— Your task —
Transcribe the entries that come next exactly, but not the pictures they contain.

— Information provided —
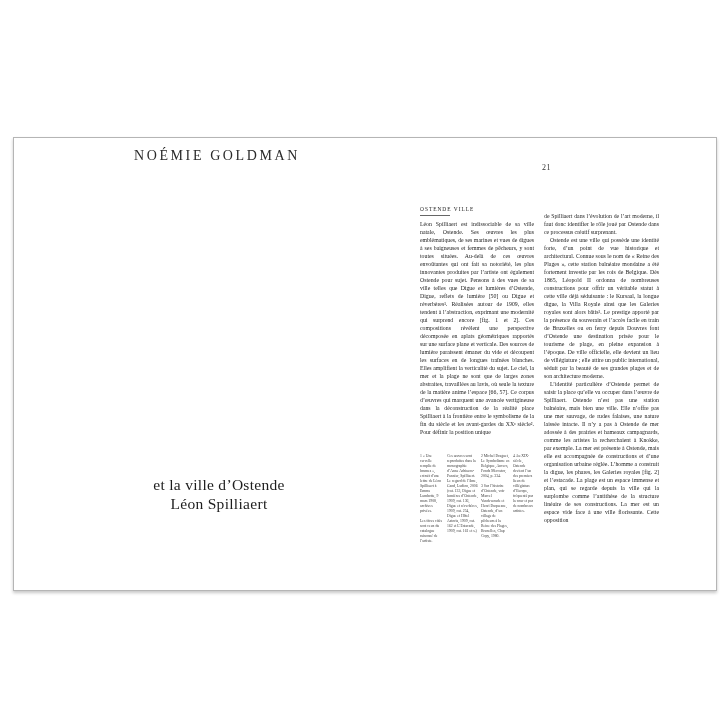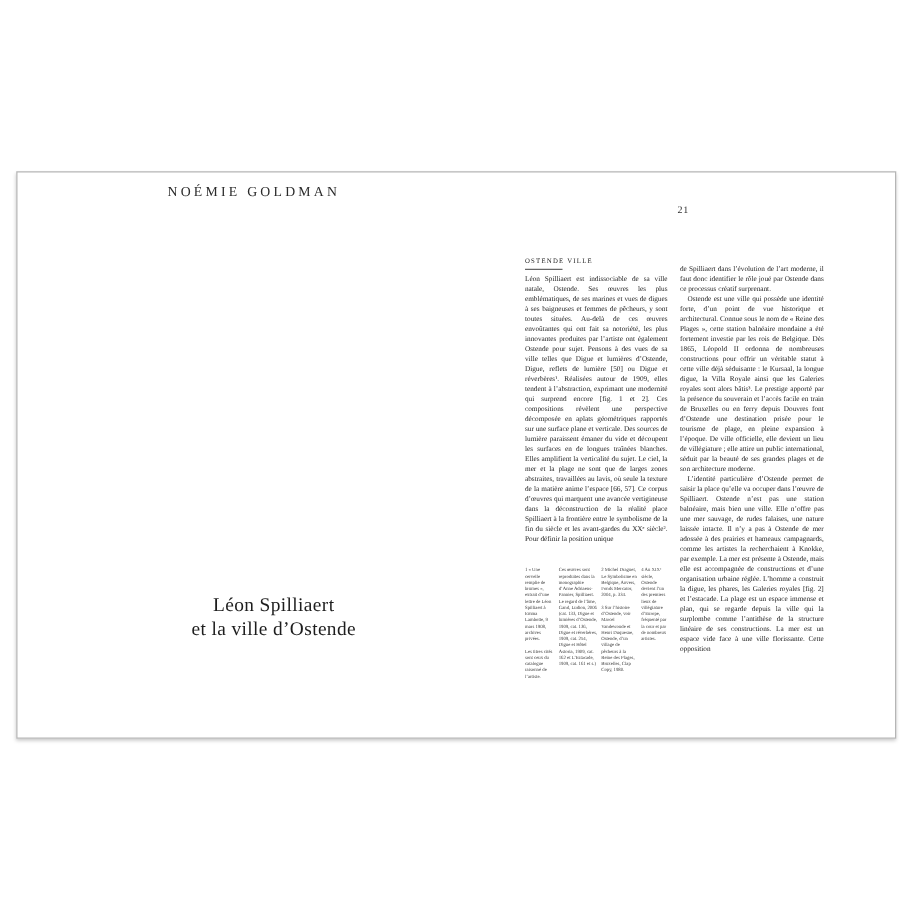"NOÉMIE GOLDMAN" .author { font-size: 11px -> 14px }
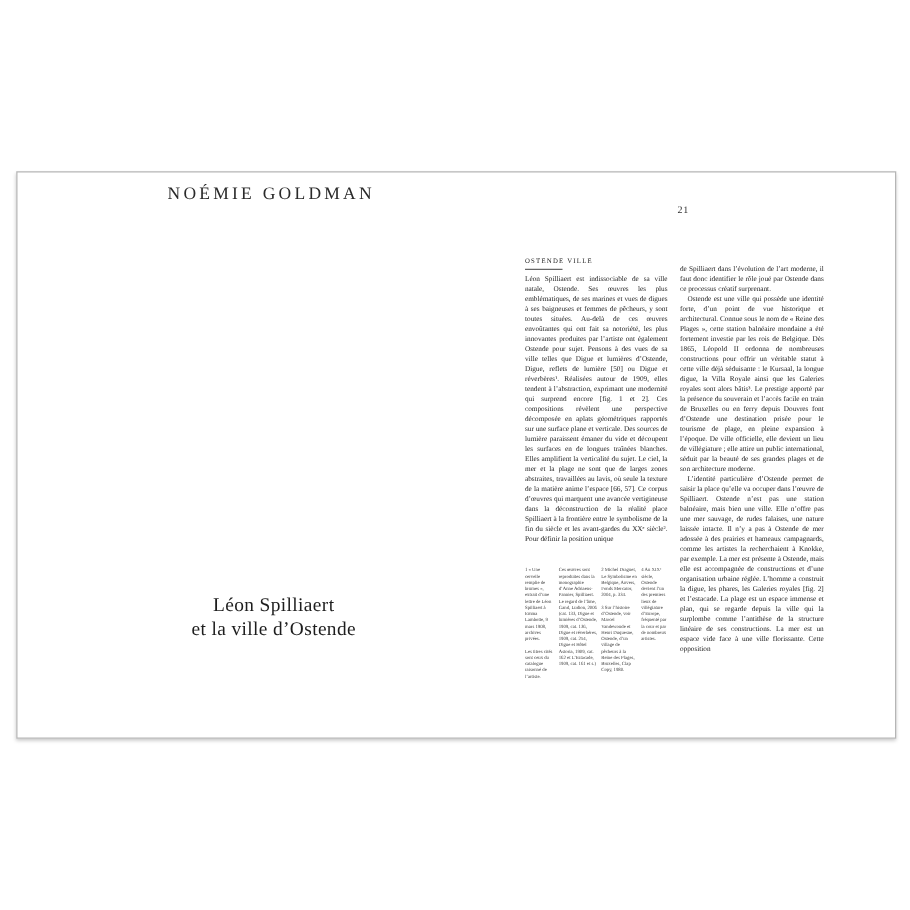"Léon Spilliaert" div { order: before "et la ville d’Ostende" -> after "et la ville d’Ostende" }
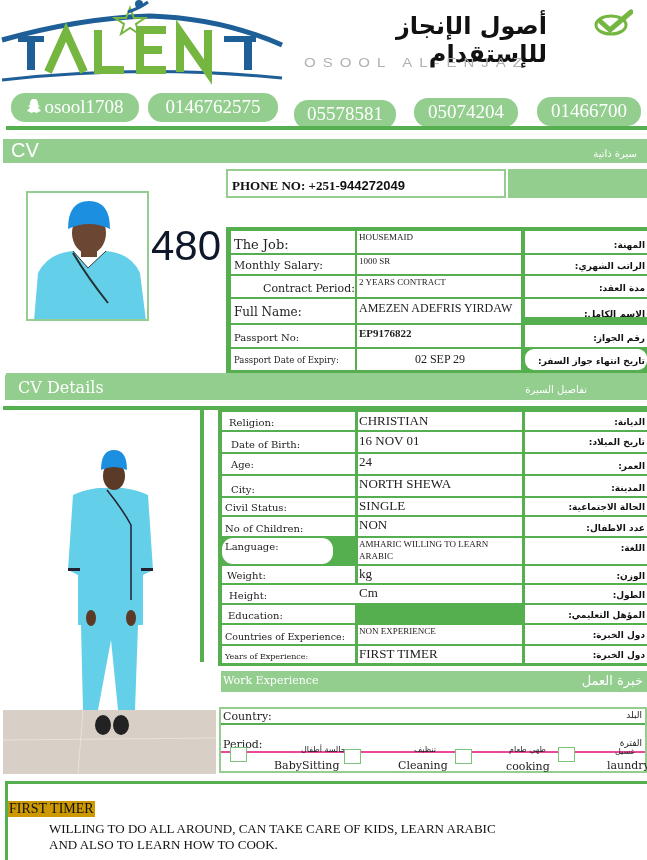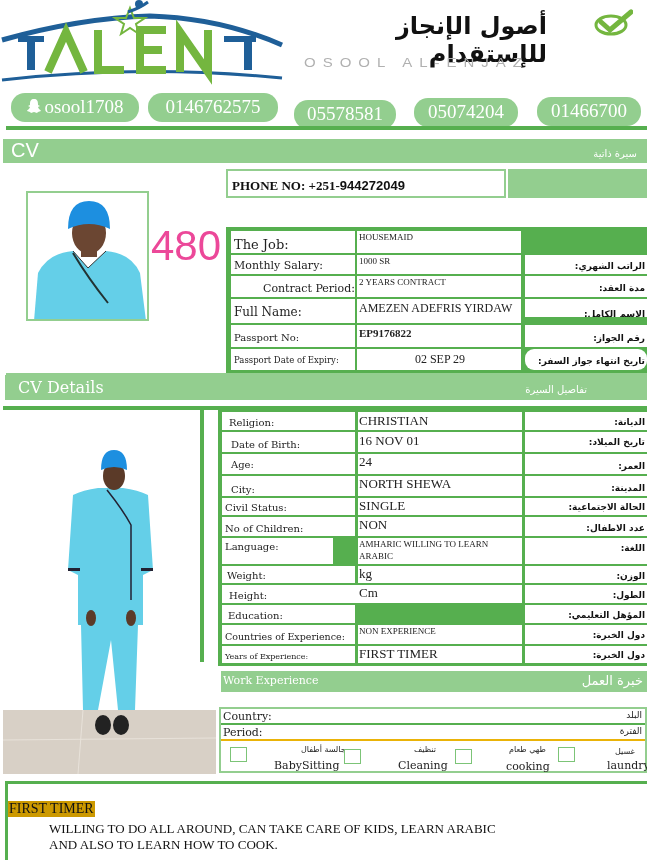"480" .ref-num { color: #ec4899 -> #0f172a }
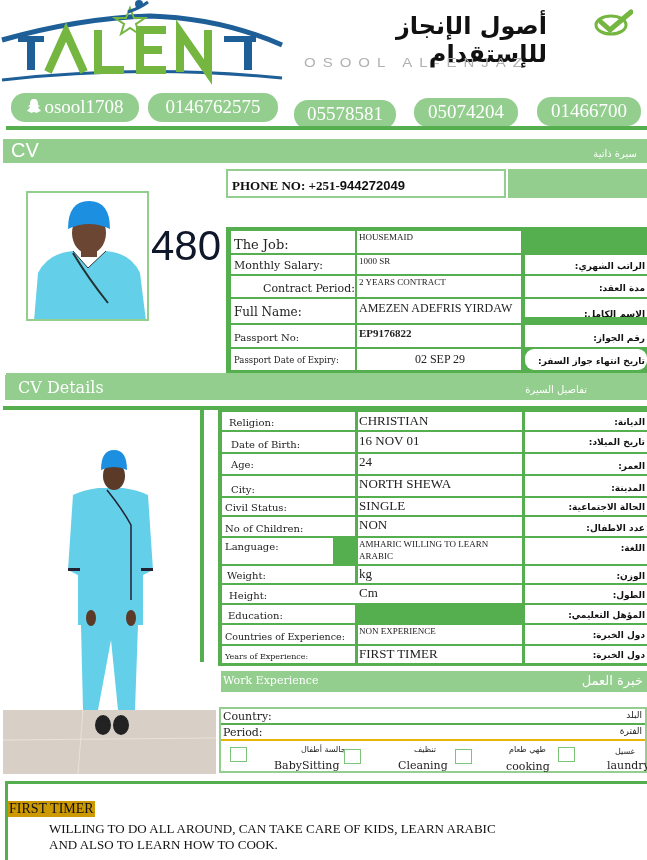"المهنة:" div.cell { html: none -> <div>المهنة:</div> }
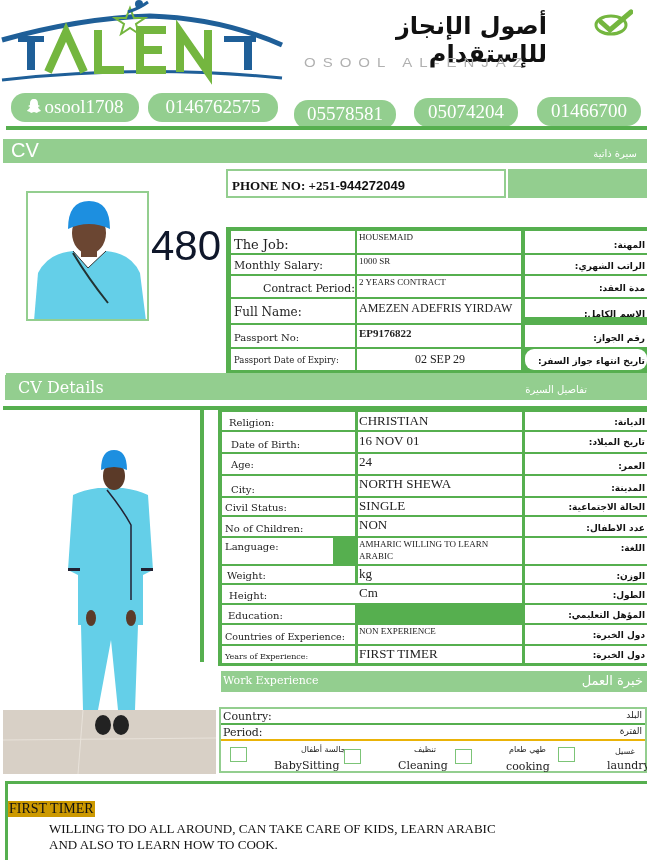"Language:" div.cell { border-radius: none -> 11px }
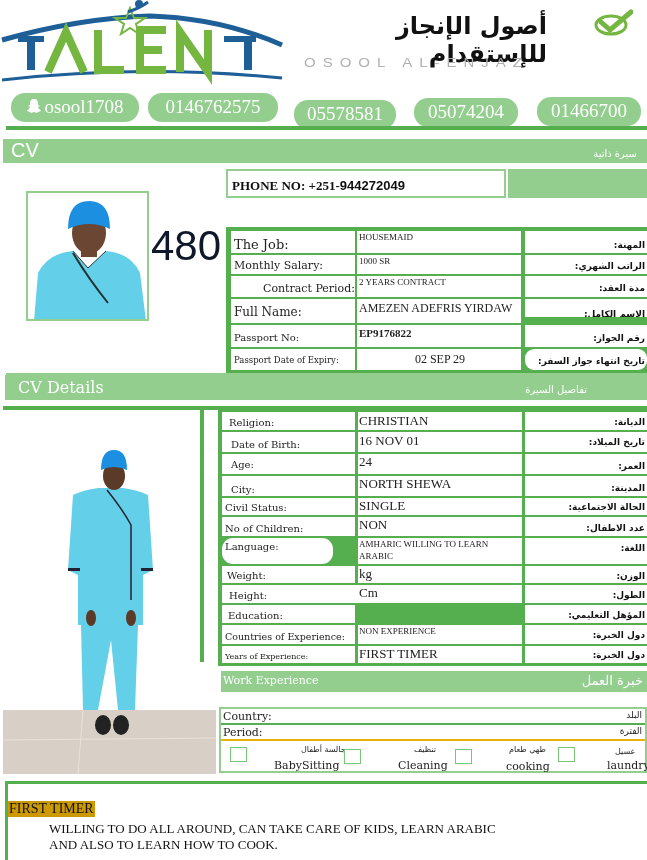"Period:" div.we-row { border-bottom: 2px solid #eab308 -> 2px solid #ec4899; top: 16px -> 28px }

— Written solution —
"NOÉMIE GOLDMAN" .author { font-size: 11px -> 14px }
"Léon Spilliaert" div { order: before "et la ville d’Ostende" -> after "et la ville d’Ostende" }
"480" .ref-num { color: #ec4899 -> #0f172a }
"المهنة:" div.cell { html: none -> <div>المهنة:</div> }
"Language:" div.cell { border-radius: none -> 11px }
"Period:" div.we-row { border-bottom: 2px solid #eab308 -> 2px solid #ec4899; top: 16px -> 28px }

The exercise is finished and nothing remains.